=== Begin Enclosure ===

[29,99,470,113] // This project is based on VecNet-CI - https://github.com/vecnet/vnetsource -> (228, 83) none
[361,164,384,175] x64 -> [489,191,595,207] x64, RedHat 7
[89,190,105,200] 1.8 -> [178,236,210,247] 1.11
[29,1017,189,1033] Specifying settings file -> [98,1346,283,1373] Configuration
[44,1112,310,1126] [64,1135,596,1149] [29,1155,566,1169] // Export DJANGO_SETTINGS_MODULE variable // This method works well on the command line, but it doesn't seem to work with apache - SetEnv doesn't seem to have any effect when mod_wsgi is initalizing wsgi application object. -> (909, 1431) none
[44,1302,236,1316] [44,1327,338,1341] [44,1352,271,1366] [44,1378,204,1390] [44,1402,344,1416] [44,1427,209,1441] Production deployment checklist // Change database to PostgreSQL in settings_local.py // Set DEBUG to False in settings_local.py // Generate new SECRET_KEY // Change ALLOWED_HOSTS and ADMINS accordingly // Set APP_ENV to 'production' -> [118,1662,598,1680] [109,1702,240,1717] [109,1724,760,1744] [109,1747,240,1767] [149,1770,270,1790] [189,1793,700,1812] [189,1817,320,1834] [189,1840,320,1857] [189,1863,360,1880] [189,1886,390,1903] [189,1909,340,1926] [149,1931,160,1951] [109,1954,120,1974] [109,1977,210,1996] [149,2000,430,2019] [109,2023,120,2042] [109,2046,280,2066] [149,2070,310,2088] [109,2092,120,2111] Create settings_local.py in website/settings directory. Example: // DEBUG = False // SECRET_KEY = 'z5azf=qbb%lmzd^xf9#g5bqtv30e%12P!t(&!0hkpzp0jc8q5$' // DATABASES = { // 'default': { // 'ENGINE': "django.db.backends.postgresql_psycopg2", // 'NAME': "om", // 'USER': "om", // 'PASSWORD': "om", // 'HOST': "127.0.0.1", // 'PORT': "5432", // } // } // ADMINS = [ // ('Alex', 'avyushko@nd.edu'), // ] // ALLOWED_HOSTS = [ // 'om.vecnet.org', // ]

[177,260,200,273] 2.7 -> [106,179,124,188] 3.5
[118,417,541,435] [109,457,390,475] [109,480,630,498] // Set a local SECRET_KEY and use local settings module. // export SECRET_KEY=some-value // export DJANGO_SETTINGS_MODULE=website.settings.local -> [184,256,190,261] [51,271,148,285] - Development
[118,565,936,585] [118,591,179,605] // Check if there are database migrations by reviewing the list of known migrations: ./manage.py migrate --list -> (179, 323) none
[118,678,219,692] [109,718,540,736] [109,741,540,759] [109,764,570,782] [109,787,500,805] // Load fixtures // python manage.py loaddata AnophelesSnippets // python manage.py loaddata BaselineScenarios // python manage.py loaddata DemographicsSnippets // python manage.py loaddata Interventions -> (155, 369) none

=== End Enclosure ===
=== Begin Enclosure ===

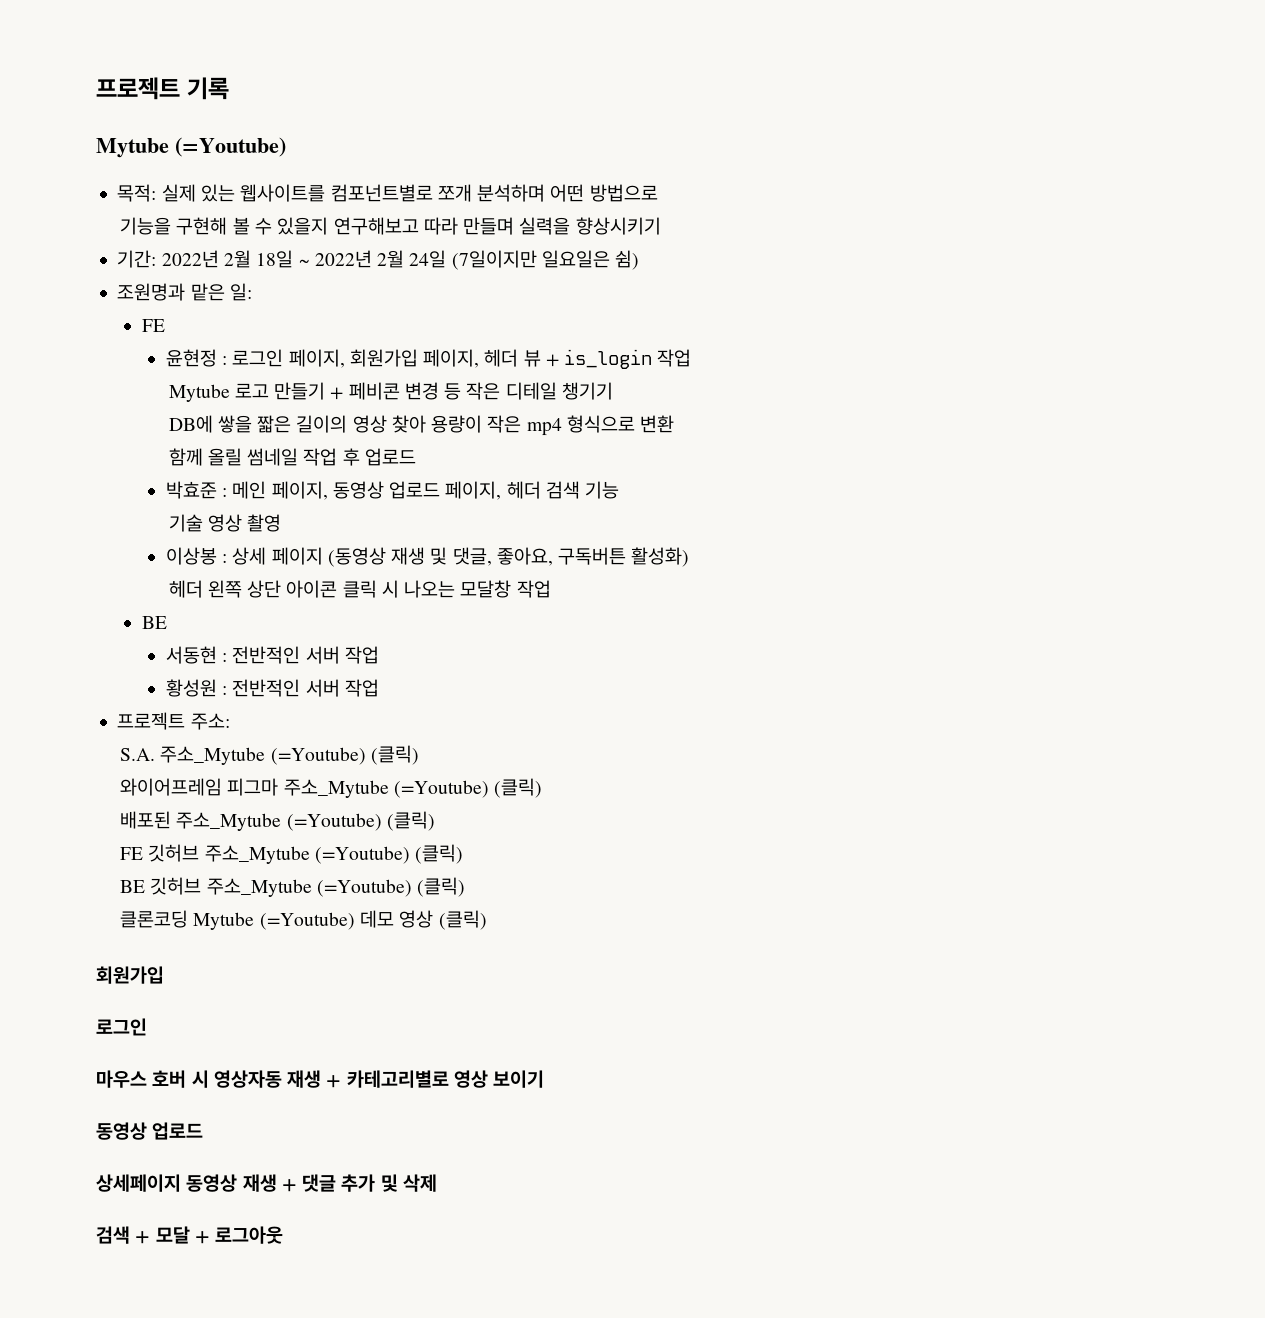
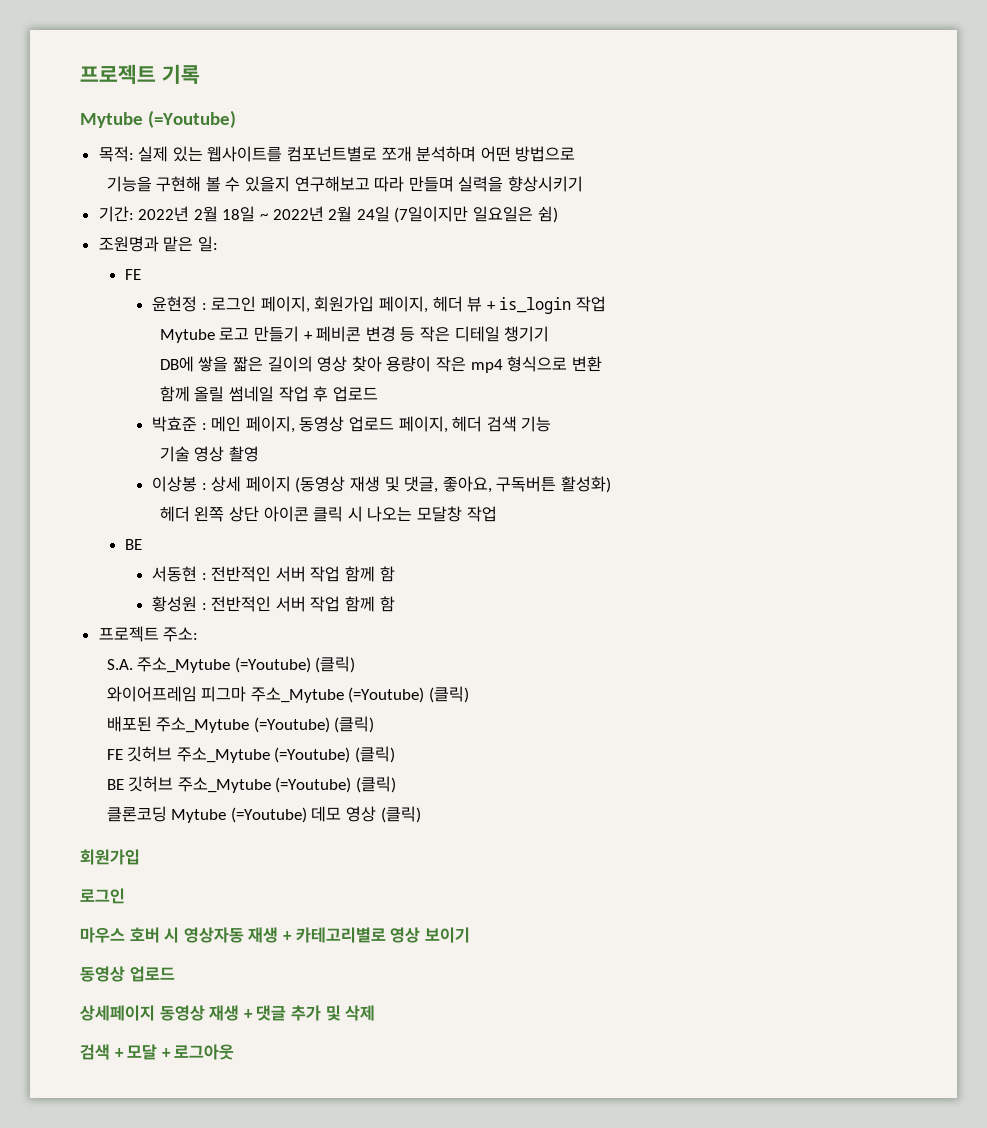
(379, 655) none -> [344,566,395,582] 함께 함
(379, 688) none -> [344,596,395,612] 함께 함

=== End Enclosure ===

**Problem to solve**: Look above for the line with "[29,99,470,113] // This" and the line with "[29,1017,189,1033] Specifying settings", and reproduce exactly those two lines plus every line between, nothing more.

**Written solution**:
[29,99,470,113] // This project is based on VecNet-CI - https://github.com/vecnet/vnetsource -> (228, 83) none
[361,164,384,175] x64 -> [489,191,595,207] x64, RedHat 7
[89,190,105,200] 1.8 -> [178,236,210,247] 1.11
[29,1017,189,1033] Specifying settings file -> [98,1346,283,1373] Configuration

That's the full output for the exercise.